Before-and-after change records
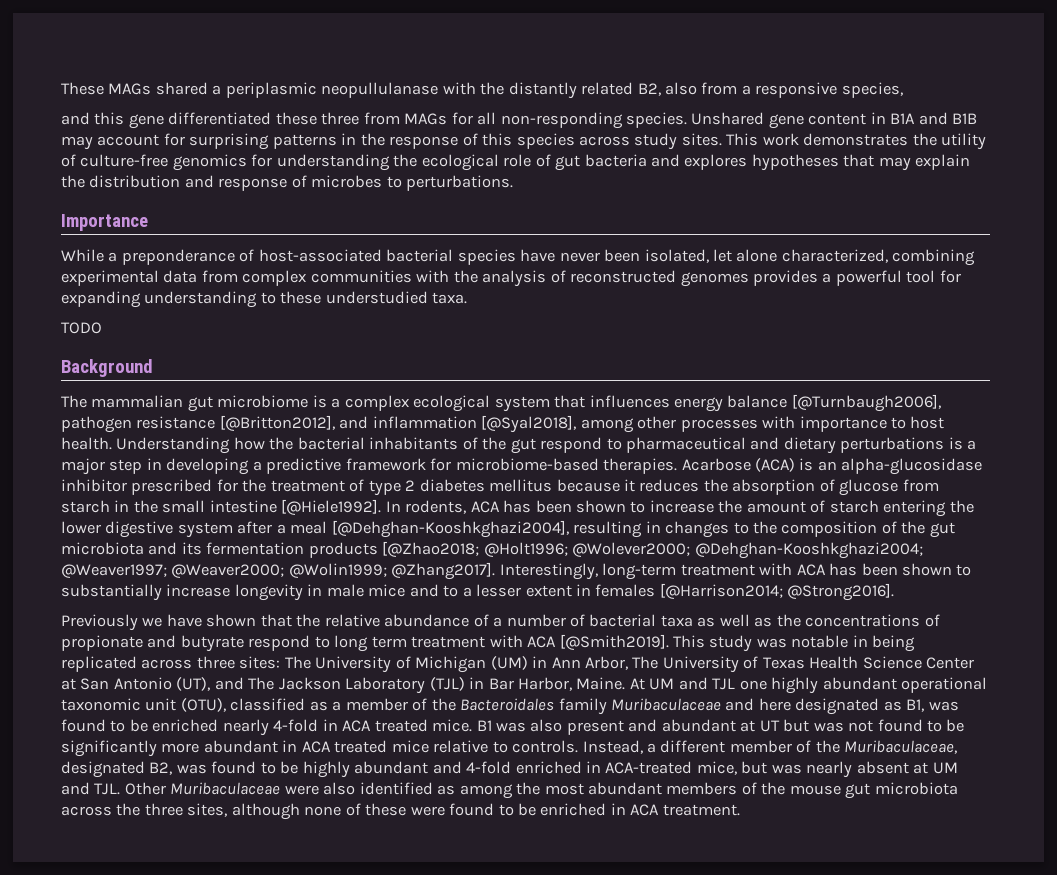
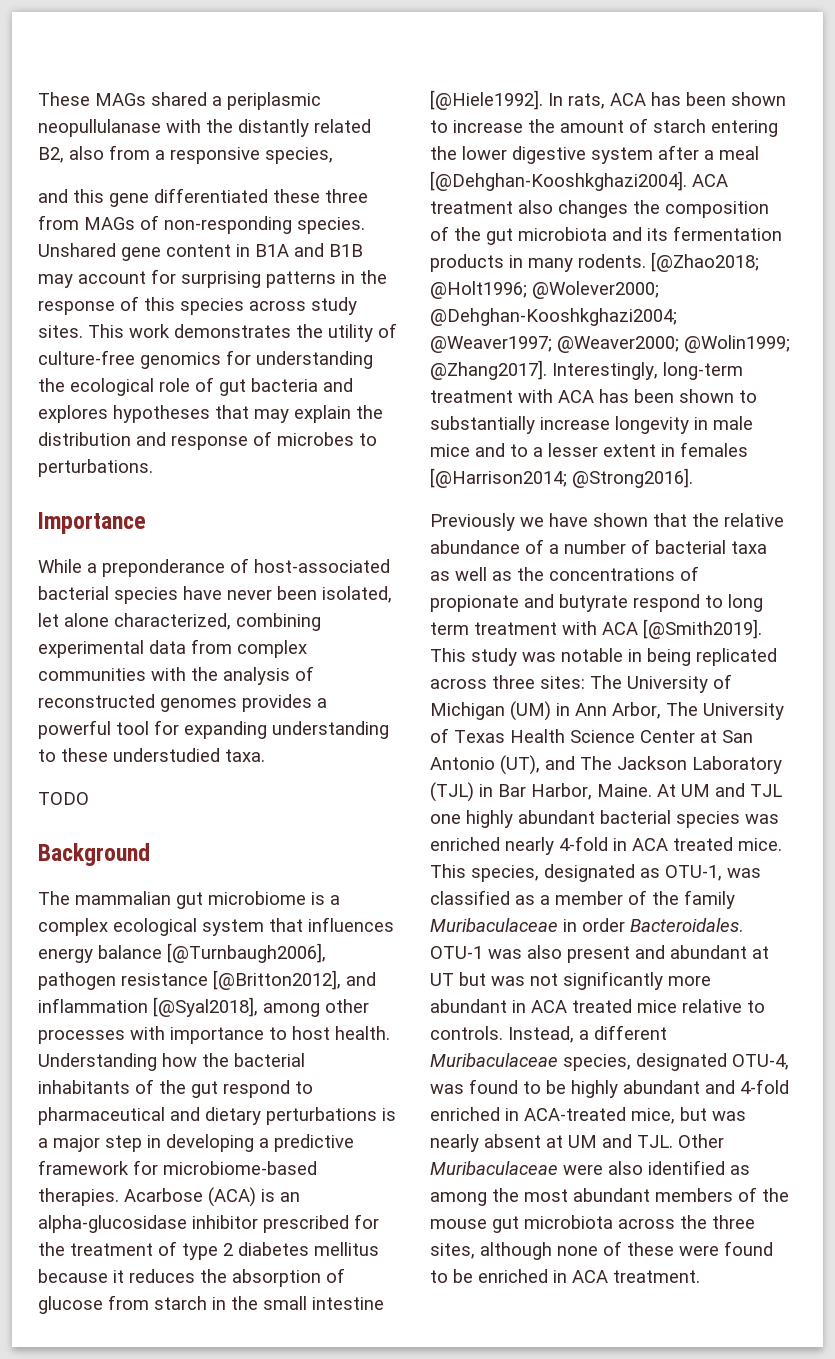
- and this gene differentiated these three from MAGs for all non-responding species.
+ and this gene differentiated these three from MAGs of non-responding species.
- In rodents, ACA has been shown to increase the amount of starch entering the lower digestive system after a meal [@Dehghan-Kooshkghazi2004], resulting in changes to the composition of the gut microbiota and its fermentation products [@Zhao2018; @Holt1996; @Wolever2000; @Dehghan-Kooshkghazi2004; @Weaver1997; @Weaver2000; @Wolin1999; @Zhang2017].
+ In rats, ACA has been shown to increase the amount of starch entering the lower digestive system after a meal [@Dehghan-Kooshkghazi2004]. ACA treatment also changes the composition of the gut microbiota and its fermentation products in many rodents. [@Zhao2018; @Holt1996; @Wolever2000; @Dehghan-Kooshkghazi2004; @Weaver1997; @Weaver2000; @Wolin1999; @Zhang2017].
- At UM and TJL one highly abundant operational taxonomic unit (OTU), classified as a member of the Bacteroidales family Muribaculaceae and here designated as B1, was found to be enriched nearly 4-fold in ACA treated mice.
+ At UM and TJL one highly abundant bacterial species was enriched nearly 4-fold in ACA treated mice.
- B1 was also present and abundant at UT but was not found to be significantly more abundant in ACA treated mice relative to controls.
+ This species, designated as OTU-1, was classified as a member of the family Muribaculaceae in order Bacteroidales. OTU-1 was also present and abundant at UT but was not significantly more abundant in ACA treated mice relative to controls.
- Instead, a different member of the Muribaculaceae, designated B2, was found to be highly abundant and 4-fold enriched in ACA-treated mice, but was nearly absent at UM and TJL. Other Muribaculaceae were also identified as among the most abundant members of the mouse gut microbiota across the three sites, although none of these were found to be enriched in ACA treatment.
+ Instead, a different Muribaculaceae species, designated OTU-4, was found to be highly abundant and 4-fold enriched in ACA-treated mice, but was nearly absent at UM and TJL. Other Muribaculaceae were also identified as among the most abundant members of the mouse gut microbiota across the three sites, although none of these were found to be enriched in ACA treatment.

— Task brief —
Please repeat each record exactly and keep every picture out of the copy.

— Output —
- and this gene differentiated these three from MAGs for all non-responding species.
+ and this gene differentiated these three from MAGs of non-responding species.
- In rodents, ACA has been shown to increase the amount of starch entering the lower digestive system after a meal [@Dehghan-Kooshkghazi2004], resulting in changes to the composition of the gut microbiota and its fermentation products [@Zhao2018; @Holt1996; @Wolever2000; @Dehghan-Kooshkghazi2004; @Weaver1997; @Weaver2000; @Wolin1999; @Zhang2017].
+ In rats, ACA has been shown to increase the amount of starch entering the lower digestive system after a meal [@Dehghan-Kooshkghazi2004]. ACA treatment also changes the composition of the gut microbiota and its fermentation products in many rodents. [@Zhao2018; @Holt1996; @Wolever2000; @Dehghan-Kooshkghazi2004; @Weaver1997; @Weaver2000; @Wolin1999; @Zhang2017].
- At UM and TJL one highly abundant operational taxonomic unit (OTU), classified as a member of the Bacteroidales family Muribaculaceae and here designated as B1, was found to be enriched nearly 4-fold in ACA treated mice.
+ At UM and TJL one highly abundant bacterial species was enriched nearly 4-fold in ACA treated mice.
- B1 was also present and abundant at UT but was not found to be significantly more abundant in ACA treated mice relative to controls.
+ This species, designated as OTU-1, was classified as a member of the family Muribaculaceae in order Bacteroidales. OTU-1 was also present and abundant at UT but was not significantly more abundant in ACA treated mice relative to controls.
- Instead, a different member of the Muribaculaceae, designated B2, was found to be highly abundant and 4-fold enriched in ACA-treated mice, but was nearly absent at UM and TJL. Other Muribaculaceae were also identified as among the most abundant members of the mouse gut microbiota across the three sites, although none of these were found to be enriched in ACA treatment.
+ Instead, a different Muribaculaceae species, designated OTU-4, was found to be highly abundant and 4-fold enriched in ACA-treated mice, but was nearly absent at UM and TJL. Other Muribaculaceae were also identified as among the most abundant members of the mouse gut microbiota across the three sites, although none of these were found to be enriched in ACA treatment.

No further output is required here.